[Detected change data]
****************************************

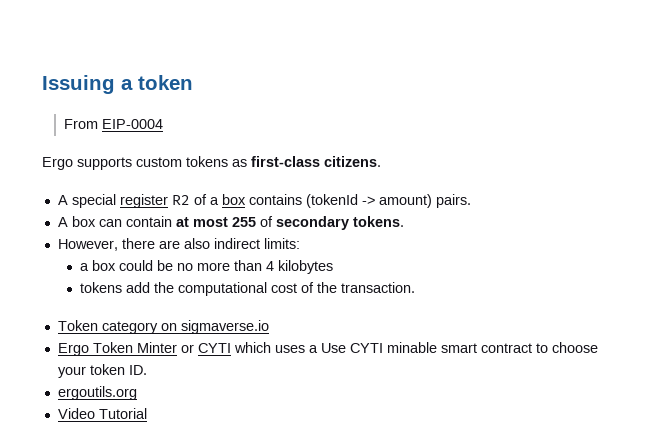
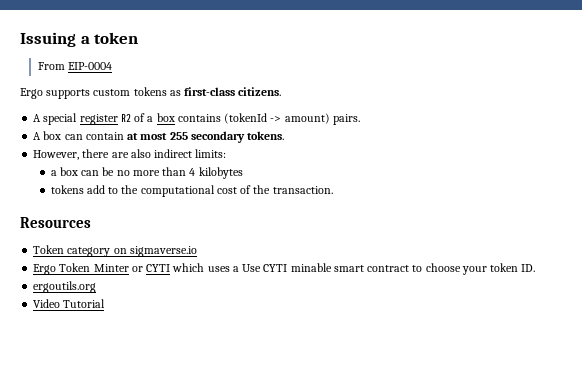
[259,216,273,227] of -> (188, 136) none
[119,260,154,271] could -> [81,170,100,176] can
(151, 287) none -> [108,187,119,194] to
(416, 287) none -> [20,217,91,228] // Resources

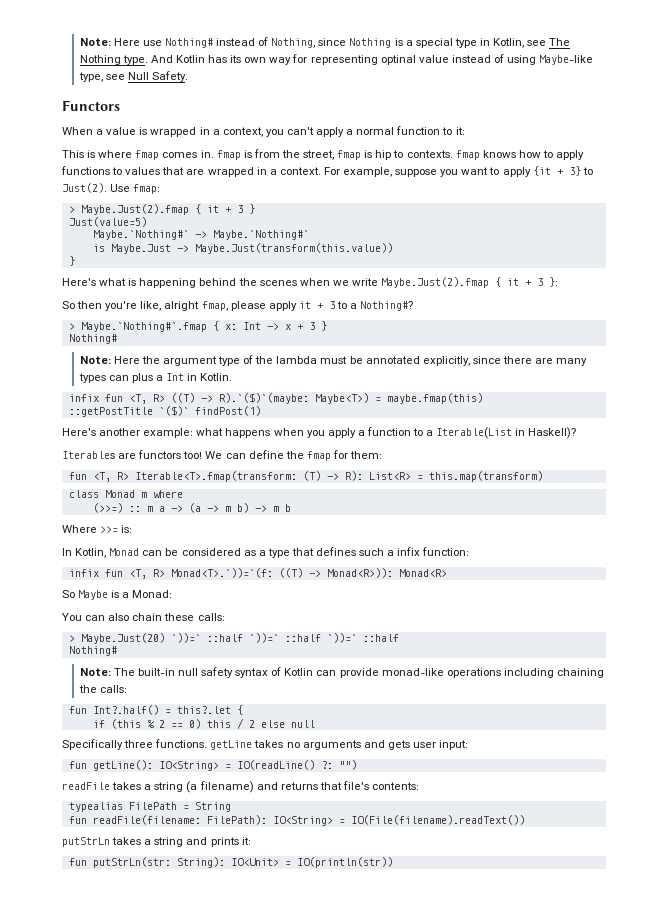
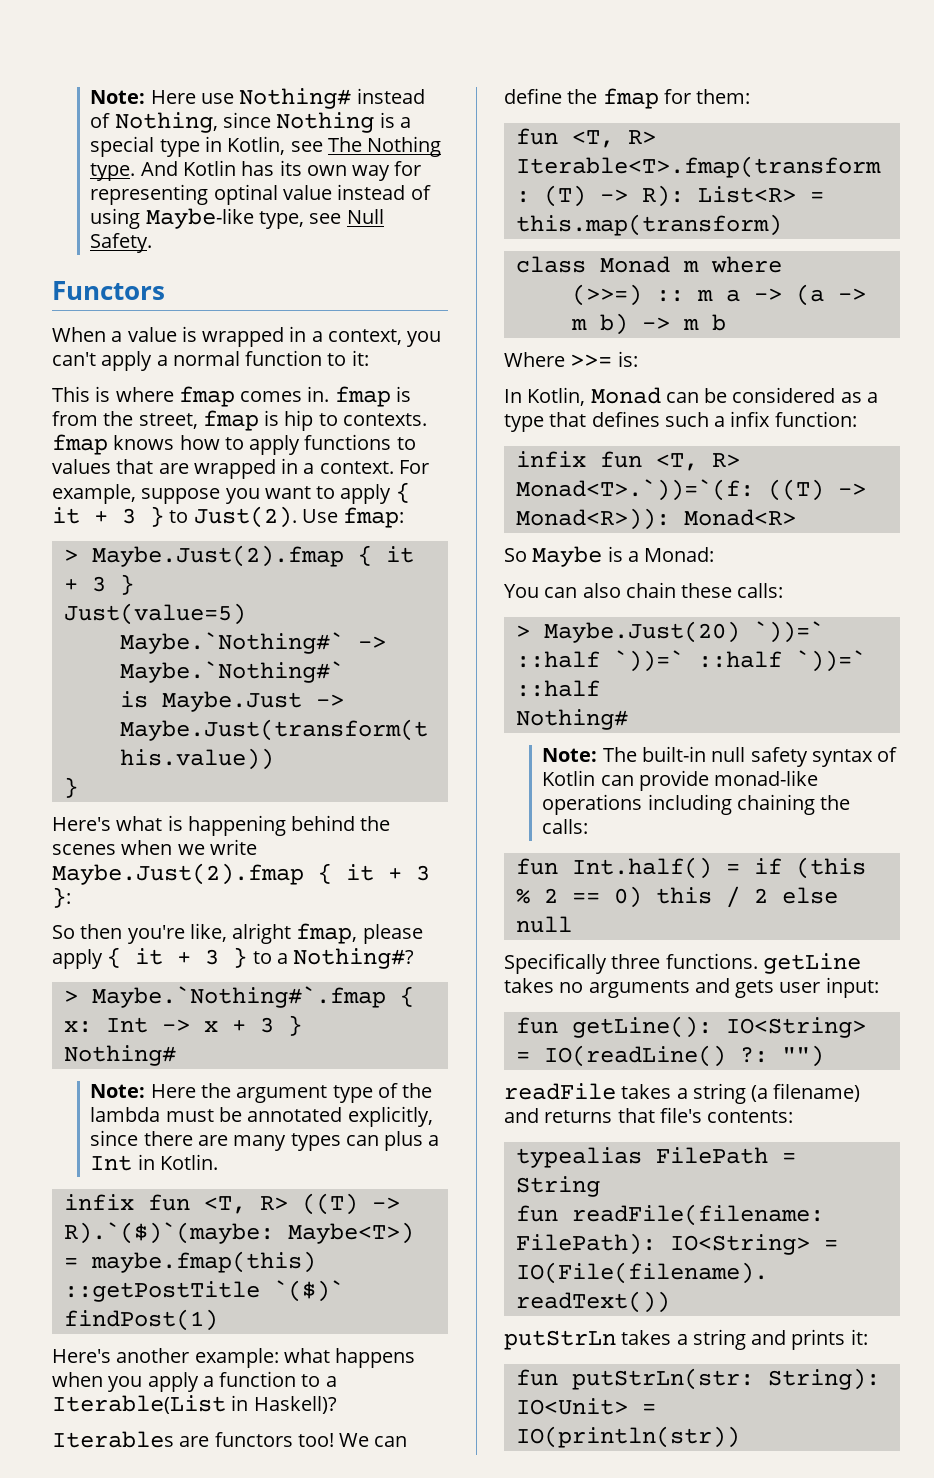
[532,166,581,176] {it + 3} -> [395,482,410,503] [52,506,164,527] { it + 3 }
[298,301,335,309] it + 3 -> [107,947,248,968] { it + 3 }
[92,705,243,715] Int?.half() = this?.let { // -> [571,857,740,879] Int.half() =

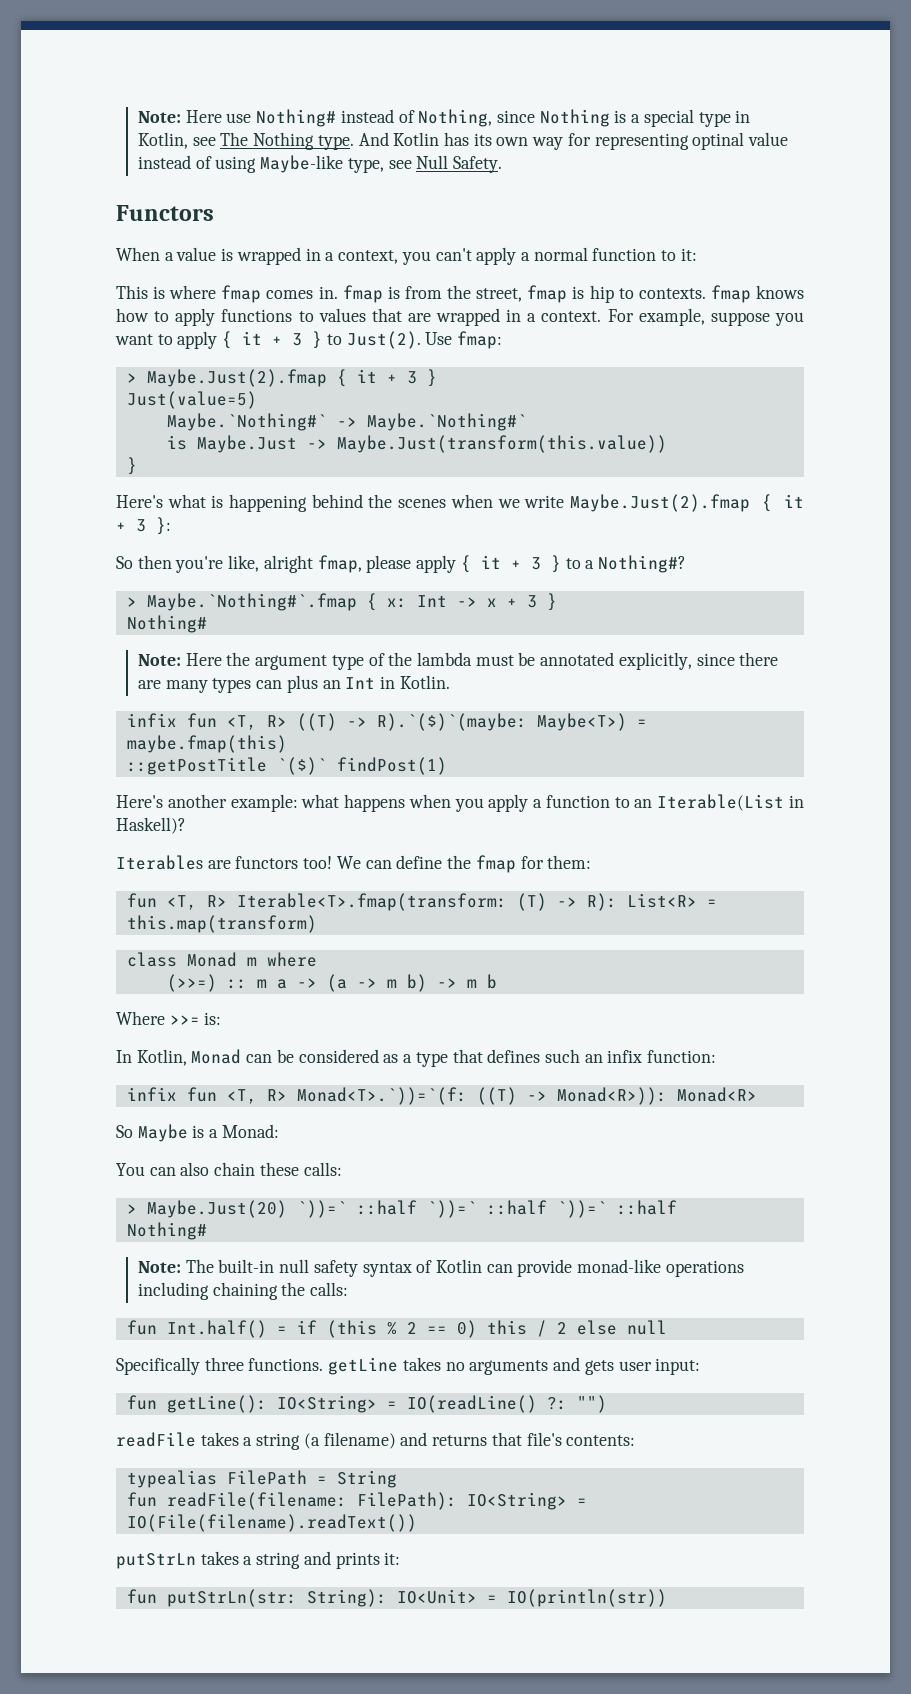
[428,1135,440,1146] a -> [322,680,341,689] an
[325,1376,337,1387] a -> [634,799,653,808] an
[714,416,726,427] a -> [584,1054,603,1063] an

****************************************

#### What is expected:
What's needed is every line above, retyped exactly and free of pictures.

#### Expected answer:
[259,216,273,227] of -> (188, 136) none
[119,260,154,271] could -> [81,170,100,176] can
(151, 287) none -> [108,187,119,194] to
(416, 287) none -> [20,217,91,228] // Resources

[532,166,581,176] {it + 3} -> [395,482,410,503] [52,506,164,527] { it + 3 }
[298,301,335,309] it + 3 -> [107,947,248,968] { it + 3 }
[92,705,243,715] Int?.half() = this?.let { // -> [571,857,740,879] Int.half() =

[428,1135,440,1146] a -> [322,680,341,689] an
[325,1376,337,1387] a -> [634,799,653,808] an
[714,416,726,427] a -> [584,1054,603,1063] an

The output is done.